## [Work task]
Below are several entries. Transcribe exactly those lines that fall from the one with "top: 662px ->" through the one with "height: 76px ->", end lines included.

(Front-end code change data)
[Start of Attachment]

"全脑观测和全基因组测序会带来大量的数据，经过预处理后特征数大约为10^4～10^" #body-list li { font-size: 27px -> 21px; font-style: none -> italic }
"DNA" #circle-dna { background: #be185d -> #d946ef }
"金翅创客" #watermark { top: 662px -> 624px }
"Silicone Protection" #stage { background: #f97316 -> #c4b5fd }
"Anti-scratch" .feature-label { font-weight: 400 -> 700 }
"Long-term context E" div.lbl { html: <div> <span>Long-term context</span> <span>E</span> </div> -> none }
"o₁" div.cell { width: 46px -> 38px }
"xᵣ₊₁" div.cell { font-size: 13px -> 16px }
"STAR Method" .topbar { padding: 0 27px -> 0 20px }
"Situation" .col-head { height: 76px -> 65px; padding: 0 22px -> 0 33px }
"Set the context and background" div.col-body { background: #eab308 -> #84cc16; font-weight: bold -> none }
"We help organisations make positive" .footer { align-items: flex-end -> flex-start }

[End of Attachment]

## [Exercise result]
"金翅创客" #watermark { top: 662px -> 624px }
"Silicone Protection" #stage { background: #f97316 -> #c4b5fd }
"Anti-scratch" .feature-label { font-weight: 400 -> 700 }
"Long-term context E" div.lbl { html: <div> <span>Long-term context</span> <span>E</span> </div> -> none }
"o₁" div.cell { width: 46px -> 38px }
"xᵣ₊₁" div.cell { font-size: 13px -> 16px }
"STAR Method" .topbar { padding: 0 27px -> 0 20px }
"Situation" .col-head { height: 76px -> 65px; padding: 0 22px -> 0 33px }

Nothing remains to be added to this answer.